(User interface change data)
Segment Open
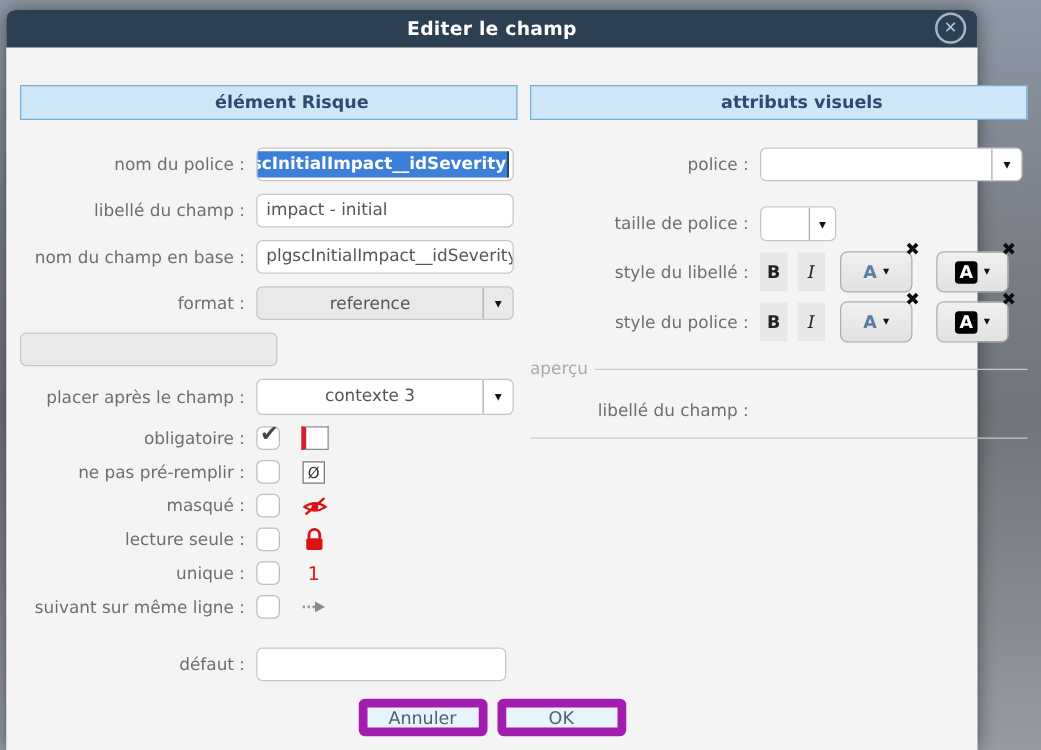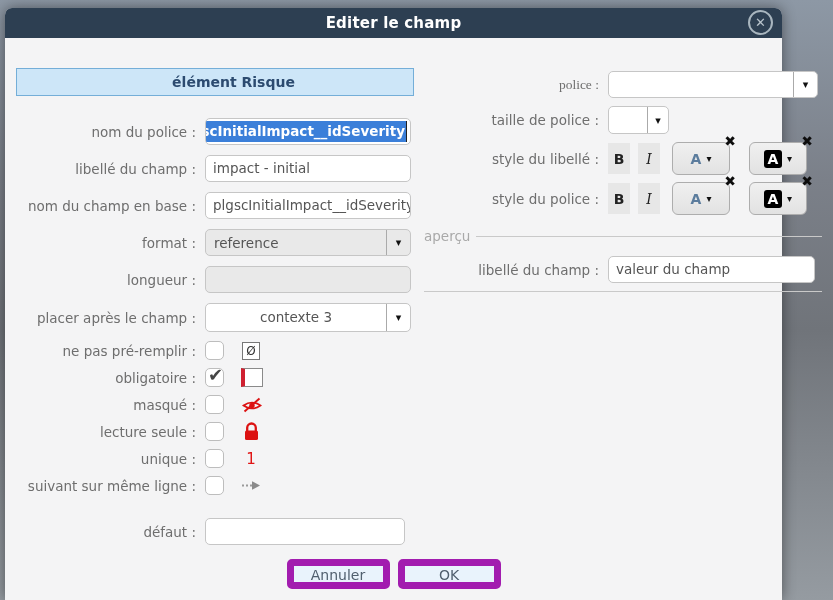--- a/index.html
+++ b/index.html
@@ -216,6 +216,7 @@
   </div>
 
   <div class="col right">
+    <div class="panel-header">attributs visuels</div>
 
     <div class="row right-row" style="margin-top:3px;margin-bottom:8px;font-family:Liberation Serif, serif;">
       <span class="lbl">police :</span>

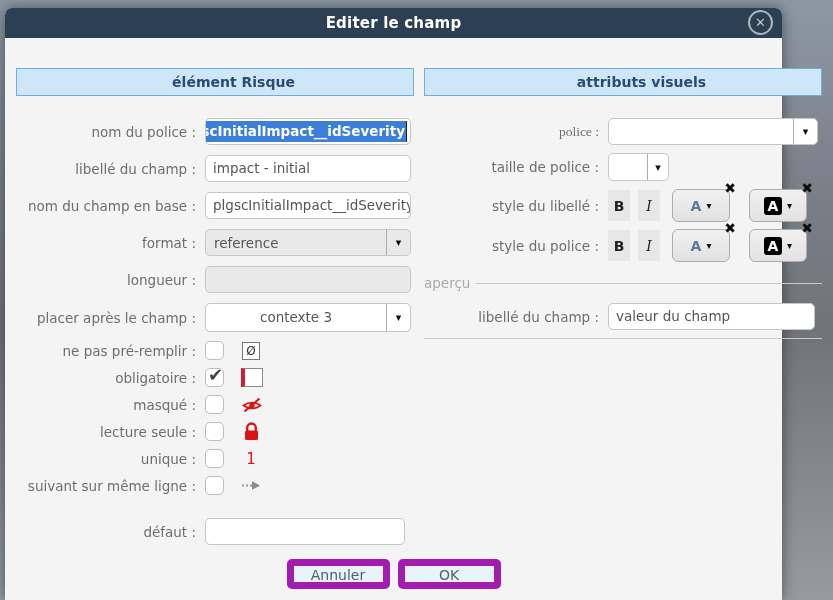--- a/index.html
+++ b/index.html
@@ -218,7 +218,7 @@
   <div class="col right">
     <div class="panel-header">attributs visuels</div>
 
-    <div class="row right-row" style="margin-top:3px;margin-bottom:8px;font-family:Liberation Serif, serif;">
+    <div class="row right-row" style="margin-top:3px;margin-bottom:20px;">
       <span class="lbl">police :</span>
       <div class="combo" style="width:210px;">
         <span class="combo-text"></span>

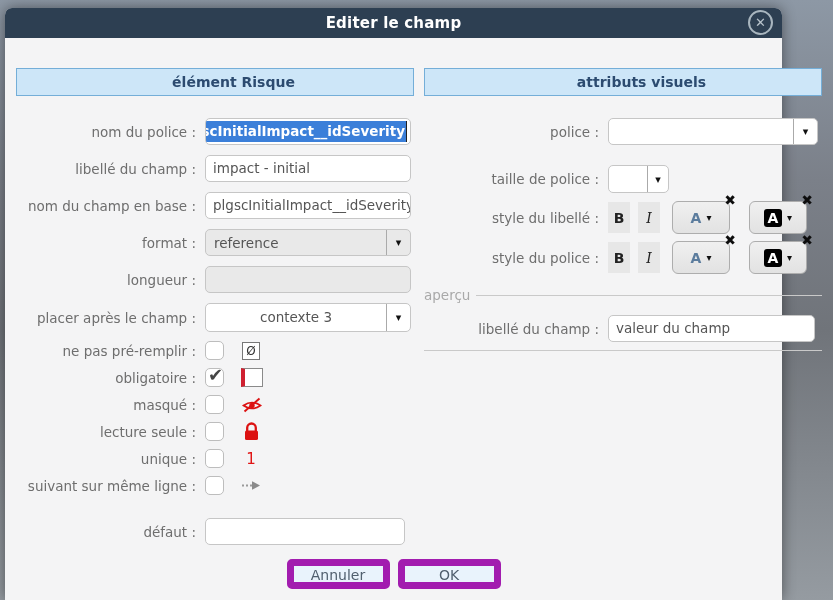--- a/index.html
+++ b/index.html
@@ -31,7 +31,7 @@
     border-right:1px solid #222;}
   .combo{width:206px;height:27px;border:1px solid #c6c6c6;border-radius:5px;background:#fff;
     box-sizing:border-box;display:flex;overflow:hidden;flex:none;}
-  .combo.gray{background:#e9e9e9;}
+  .combo.gray{background:#e9e9e9;text-align:center;}
   .combo.tall{height:29px;}
   .combo-text{flex:1;font-size:13.5px;color:#555;padding:0 8px;line-height:26px;
     white-space:nowrap;overflow:hidden;}

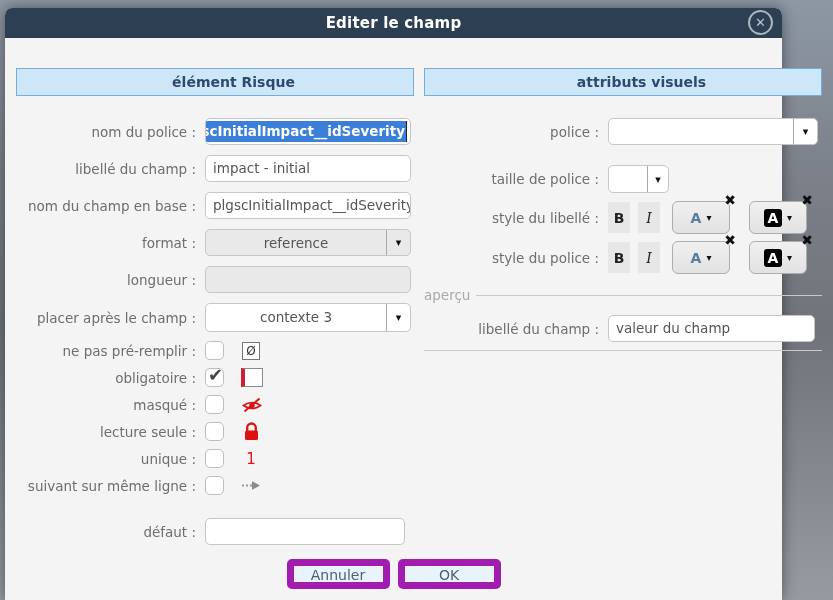--- a/index.html
+++ b/index.html
@@ -125,7 +125,6 @@
     </div>
 
     <div class="row">
-      <span class="lbl">longueur :</span>
       <div class="input disabled"></div>
     </div>
 

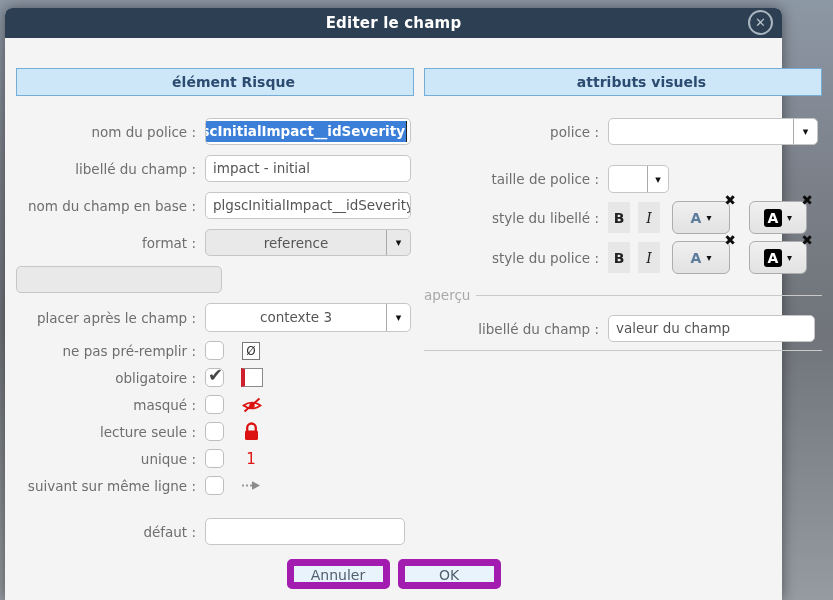--- a/index.html
+++ b/index.html
@@ -276,7 +276,6 @@
 
     <div class="row right-row apercu-row">
       <span class="lbl">libellé du champ :</span>
-      <div class="input" style="width:207px;">valeur du champ</div>
     </div>
 
     <div class="apercu-bottom"></div>

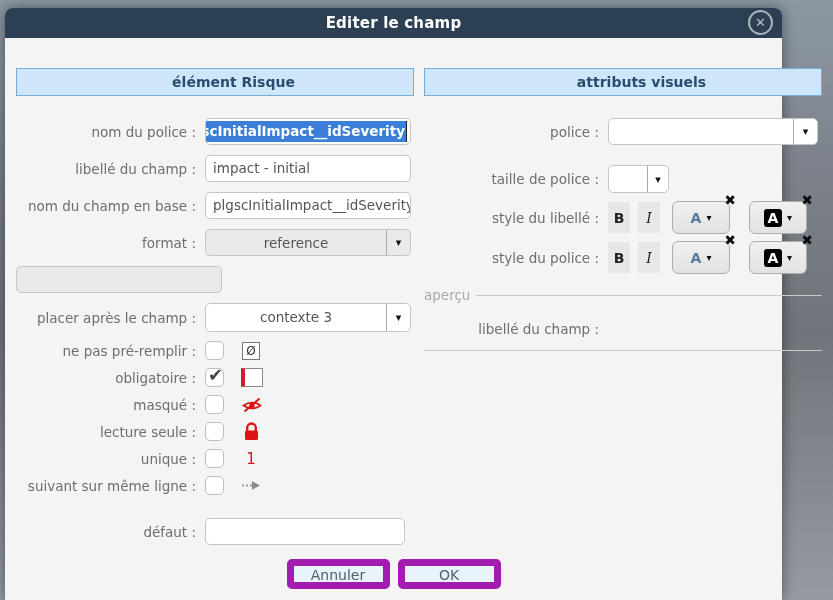--- a/index.html
+++ b/index.html
@@ -139,22 +139,22 @@
     </div>
 
     <div class="cbrow">
-      <span class="lbl">ne pas pré-remplir :</span>
-      <span class="checkbox">
-        
-      </span>
-      <span class="cbicon">
-          <span class="icon-emptyset">Ø</span>
-        </span>
-    </div>
-
-    <div class="cbrow">
       <span class="lbl">obligatoire :</span>
       <span class="checkbox checked">
         <span class="check">✔</span>
       </span>
       <span class="cbicon">
           <span class="icon-required"></span>
+        </span>
+    </div>
+
+    <div class="cbrow">
+      <span class="lbl">ne pas pré-remplir :</span>
+      <span class="checkbox">
+        
+      </span>
+      <span class="cbicon">
+          <span class="icon-emptyset">Ø</span>
         </span>
     </div>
Segment Closed
# TASK DESCRIPTION
Show every line in the records above that contains the word "apercu".

# RESPONSE
     <div class="row right-row apercu-row">
     <div class="apercu-bottom"></div>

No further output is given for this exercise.